1 De ouderling aan de uitverkoren vrouwe en aan haar kinderen, die ik in waarheid liefheb, en niet alleen ik, maar ook allen, die de waarheid gekend hebben;

2 Om der waarheid wil, die in ons blijft, en met ons zal zijn in der eeuwigheid:

3 Genade, barmhartigheid, vrede zij met ulieden van God den Vader, en van den Heere Jezus Christus, den Zoon des Vaders, in waarheid en liefde.

4 Ik ben zeer verblijd geweest, dat ik van uw kinderen gevonden heb, die in de waarheid wandelen, gelijk wij een gebod ontvangen hebben van den Vader.

5 En nu bid ik u, uitverkoren vrouwe, niet als u schrijvende een nieuw gebod, maar hetgeen wij gehad hebben van den beginne, namelijk dat wij elkander liefhebben.

6 En dit is de liefde, dat wij wandelen naar Zijn geboden. Dit is het gebod, gelijk gijlieden van den beginne gehoord hebt, dat gij in hetzelve zoudt wandelen.

7 Want er zijn vele verleiders in de wereld gekomen, die niet belijden, dat Jezus Christus in het vlees gekomen is. Deze is de verleider en de antichrist.

8 Ziet toe voor uzelven, dat wij niet verliezen, hetgeen wij gearbeid hebben, maar een vol loon mogen ontvangen.

9 Een iegelijk, die overtreedt, en niet blijft in de leer van Christus, die heeft God niet; die in de leer van Christus blijft, deze heeft beiden den Vader en den Zoon.

10 Indien iemand tot ulieden komt, en deze leer niet brengt, ontvangt hem niet in huis, en zegt tot hem niet: Zijt gegroet.

11 Want die tot hem zegt: Zijt gegroet, die heeft gemeenschap aan zijn boze werken.

12 Ik heb veel aan ulieden te schrijven, doch ik heb niet gewild door papier en inkt; maar ik hoop tot ulieden te komen, en mond tot mond met u te spreken, opdat onze blijdschap volkomen moge zijn.

13 U groeten de kinderen van uw zuster, de uitverkorene. Amen.

1 Vyresnysis išrinktajai poniai ir jos vaikams, kuriuos aš myliu tiesoje,­ir ne tik aš vienas, bet ir visi, kurie yra pažinę tiesą,­

2 dėlei tiesos, pasiliekančios mumyse ir būsiančios su mumis per amžius.

3 Su jumis tebus malonė, gailestingumas, ramybė nuo Dievo Tėvo ir nuo Viešpaties Jėzaus Kristaus, Tėvo Sūnaus, tiesoje ir meilėje.

4 Labai nudžiugau, radęs tavųjų vaikų, vaikščiojančių tiesoje, kaip reikalauja iš Tėvo gautasis įsakymas.

5 O dabar prašau tave, ponia,­ne kaip rašydamas naują įsakymą, bet kaip tą, kurį turėjome nuo pradžios,­kad mylėtume vieni kitus.

6 O meilė­tai gyventi pagal Jo įsakymus.
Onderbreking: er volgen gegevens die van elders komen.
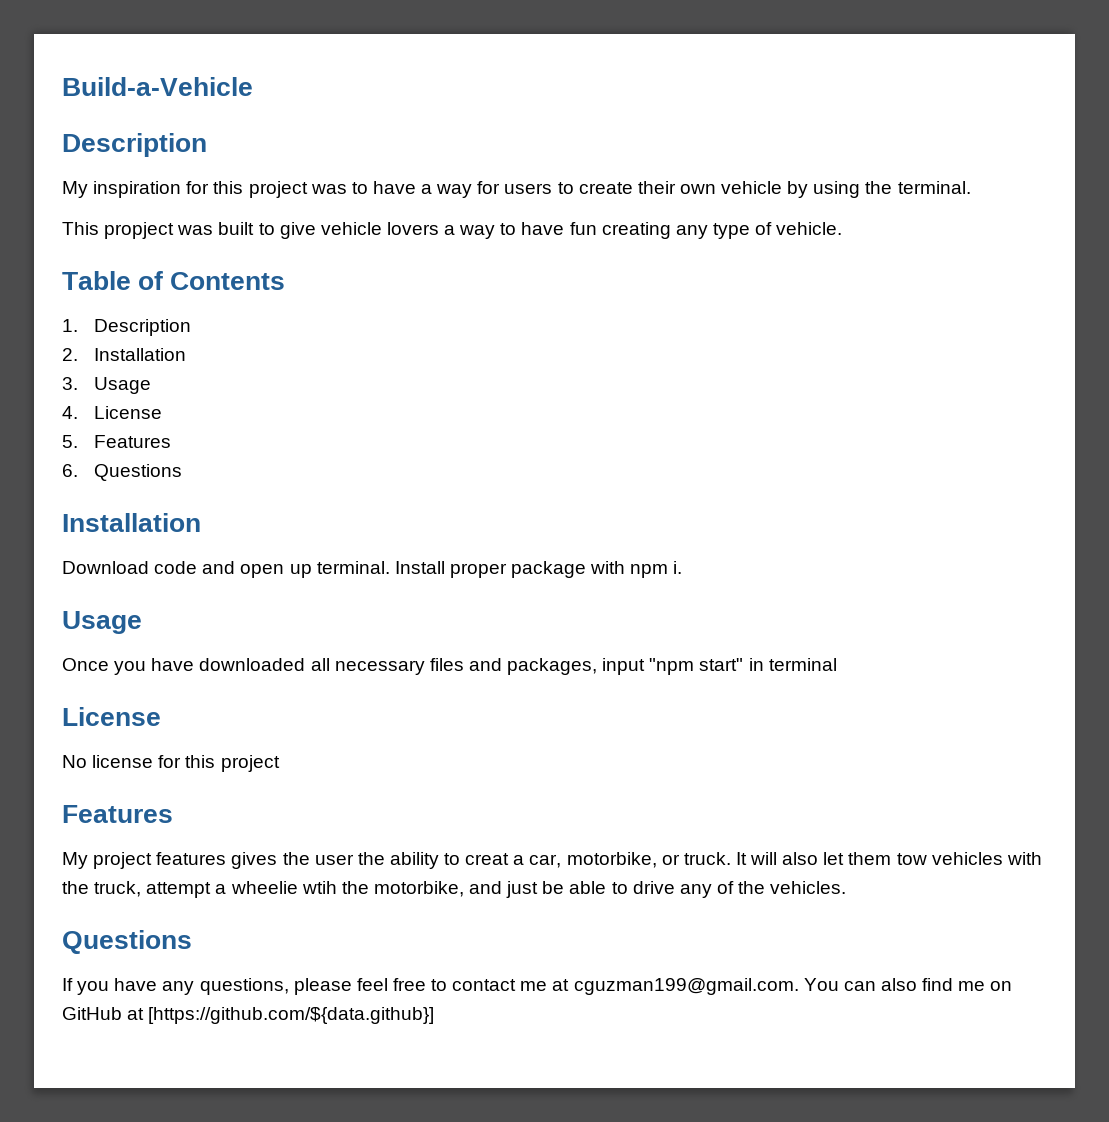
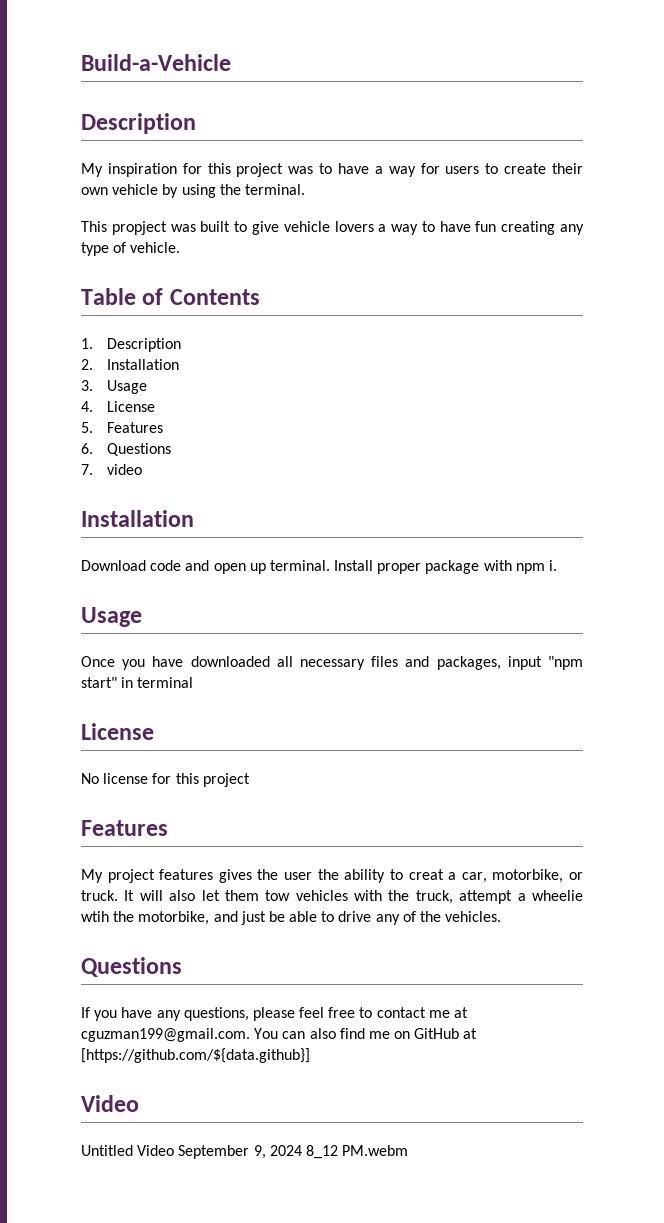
+ 7. video
  If you have any questions, please feel free to contact me at cguzman199@gmail.com. You can also find me on GitHub at [https://github.com/${data.github}]
+ Video
+ Untitled Video September 9, 2024 8_12 PM.webm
Toks ir yra įsakymas, kurį girdėjote nuo pradžios: kad gyventumėte pagal jį.

7 Po pasaulį pasklido daug suvedžiotojų, kurie neišpažįsta Jėzaus Kristaus, atėjusio kūne. Toks yra apgavikas ir antikristas.

8 Žiūrėkime savęs, kad neprarastume, ką esame nuveikę, bet kad gautume visą atlygį.

9 Kas tik peržengia ribą ir nesilaiko Kristaus mokymo, neturi Dievo. Kas laikosi Kristaus mokymo, tas turi ir Tėvą, ir Sūnų.

10 Jei kas ateina pas jus ir neatsineša šio mokymo, to nepriimkite į savo namus ir nesveikinkite,

11 nes, kas jį sveikina, dalyvauja jo piktuose darbuose.

12 Turėčiau dar daug ką jums parašyti, bet nenoriu to daryti ant papiruso ir rašalu. Aš tikiuosi pas jus atvykti ir pasikalbėti iš lūpų į lūpas, kad mūsų džiaugsmas būtų tobulas.

13 Tave sveikina išrinktosios tavo sesers vaikai. Amen.